*** Provided information ***

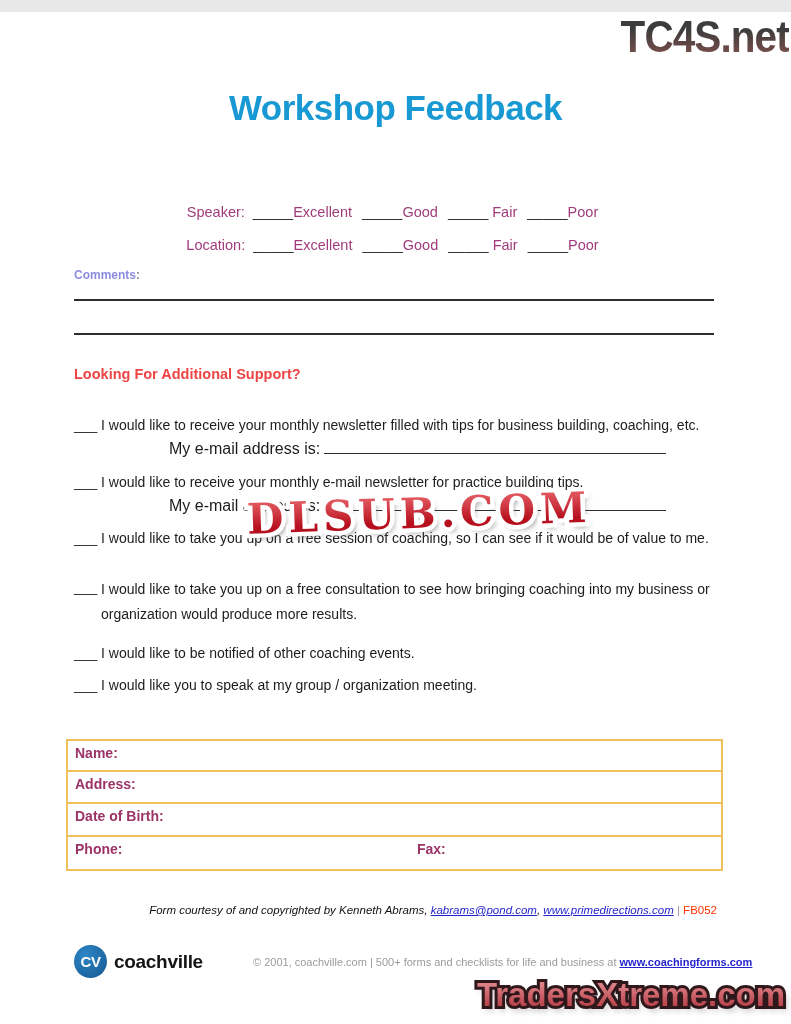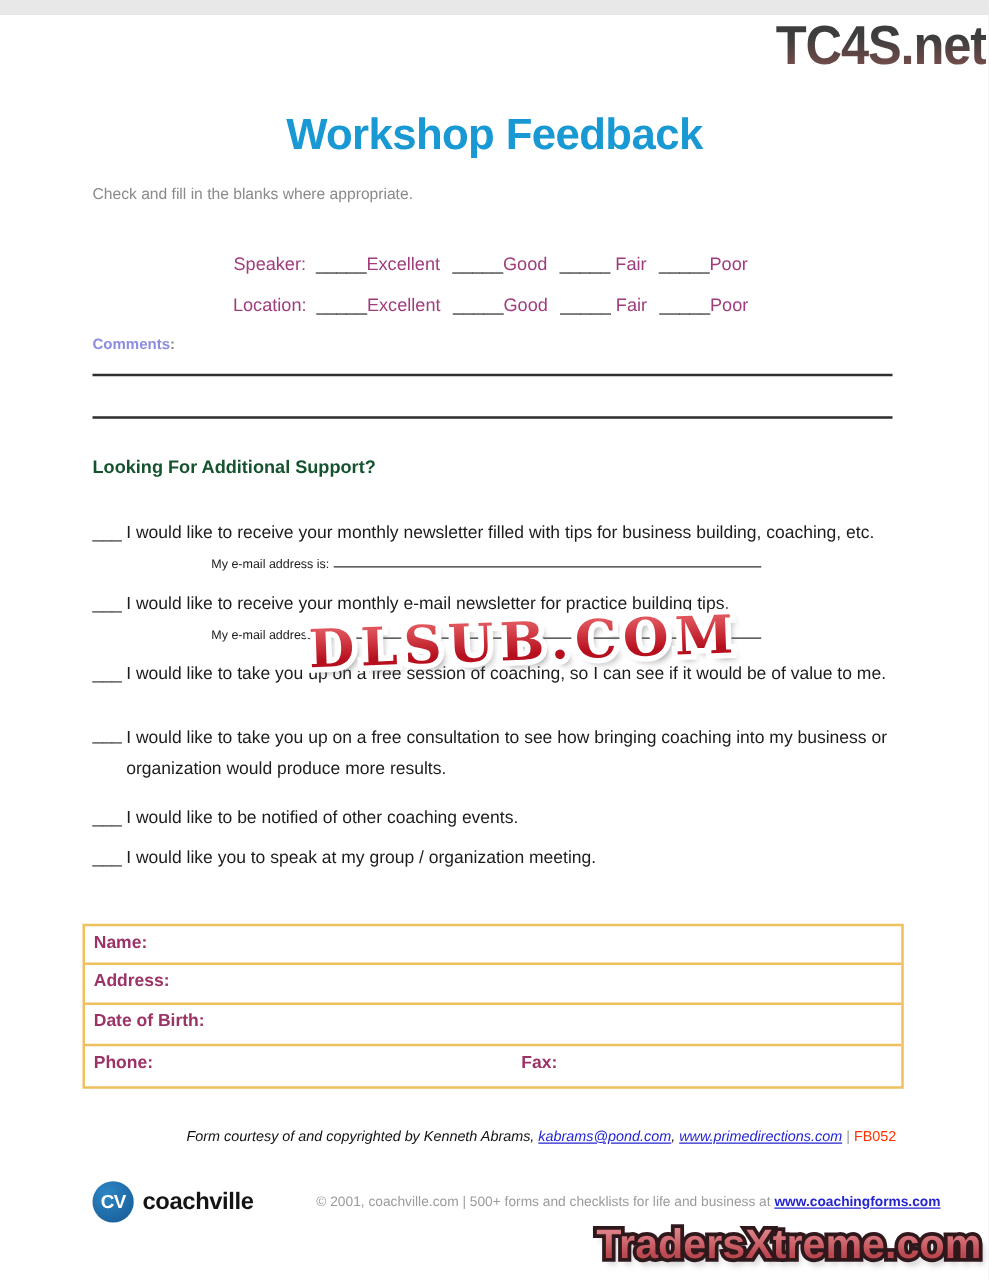--- a/index.html
+++ b/index.html
@@ -109,7 +109,6 @@
   <div class="wm-top">TC4S.net</div>
 
   <div class="title">Workshop Feedback</div>
-  <div class="instructions">Check and fill in the blanks where appropriate.</div>
 
   <div class="ratings">
     <div class="rating-row">

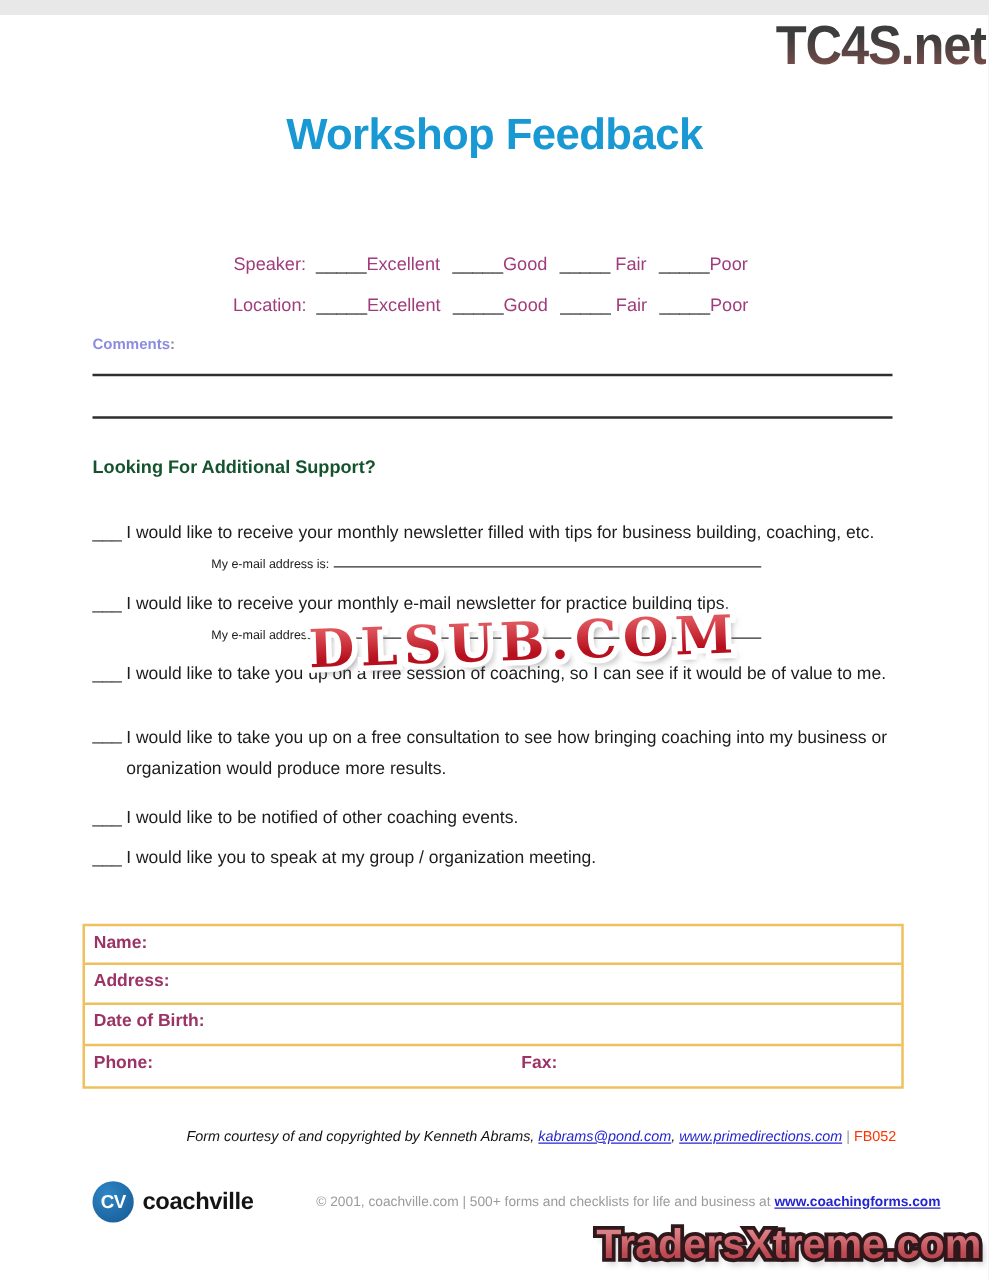--- a/index.html
+++ b/index.html
@@ -69,7 +69,7 @@
   .cline{ position:absolute; left:74px; width:640px; border-top:2px solid #2e2e2e; height:0; }
   .cline1{ top:287px; } .cline2{ top:321px; }
   
-  .support-heading{ position:absolute; top:354px; left:74px; font-size:14.5px; font-weight:bold; color:#14532d; }
+  .support-heading{ position:absolute; top:354px; left:74px; font-size:14.5px; font-weight:bold; color:#ef4444; }
   .chk{ position:absolute; left:74px; width:648px; display:flex; font-size:14px; line-height:21px; color:#1c1c1c; }
   .chk .blank{ white-space:pre; width:27px; flex:0 0 27px; color:#2a2a2a; }
   .chk .txt{ flex:1; }

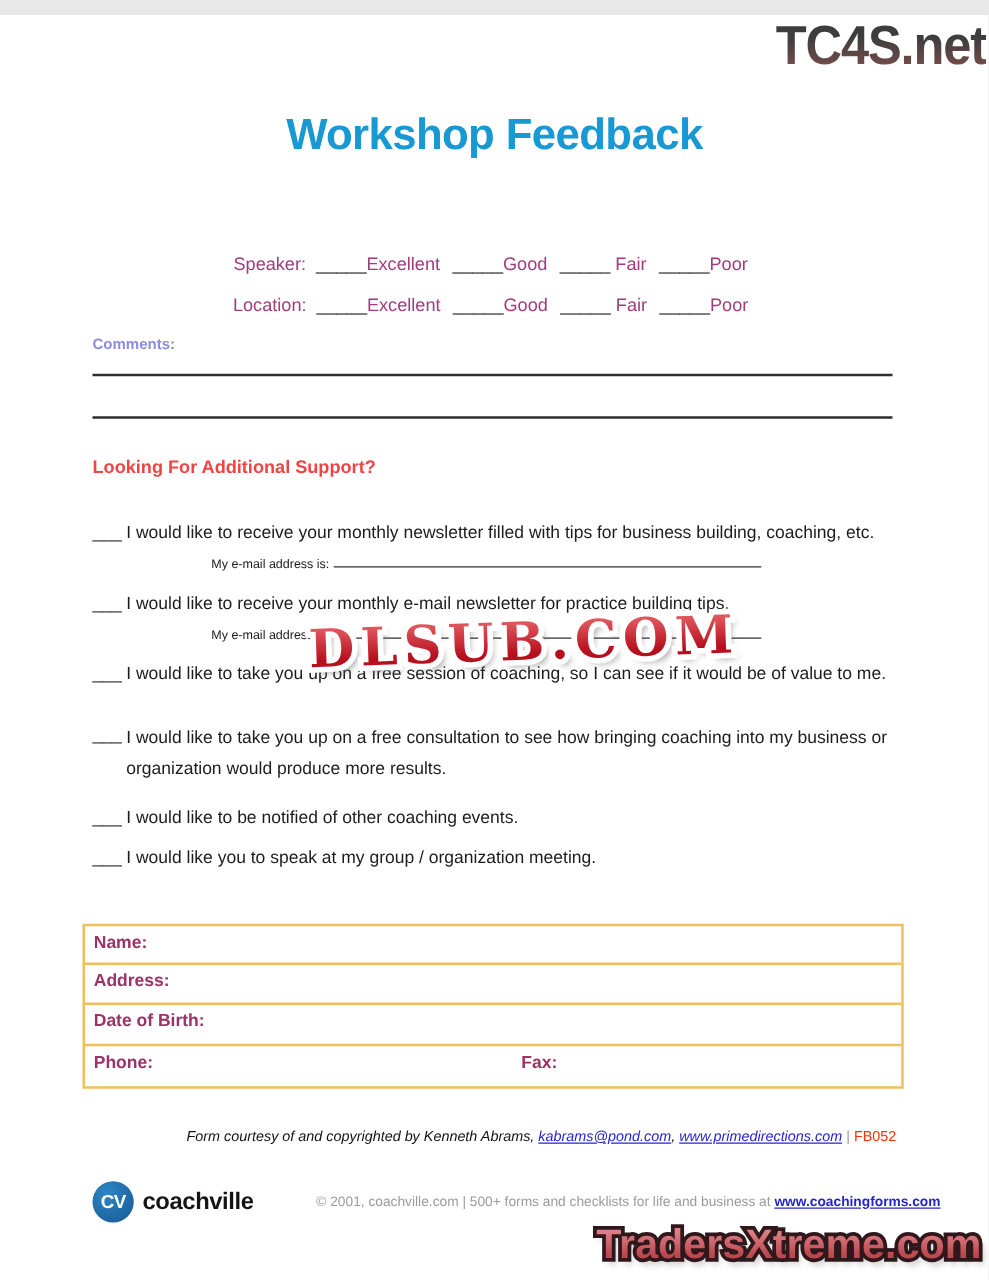--- a/index.html
+++ b/index.html
@@ -77,7 +77,7 @@
   .chk.i3{ top:516px; }
   .chk.i4{ top:565px; } .chk.i4 .txt{ line-height:25px; }
   .chk.i5{ top:631px; } .chk.i6{ top:663px; }
-  .email-line{ position:absolute; left:169px; font-size:10px; color:#1c1c1c; }
+  .email-line{ position:absolute; left:169px; font-size:16px; color:#1c1c1c; }
   .email-line.e1{ top:427px; } .email-line.e2{ top:484px; }
   .email-underline{ display:inline-block; width:342px; border-bottom:1.5px solid #2e2e2e; height:14px; margin-left:4px; }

*** End of Provided information ***

### What you need to do
Please give the number of lines in the data above that contain the word "support", with nothing else.

### Exercise result
2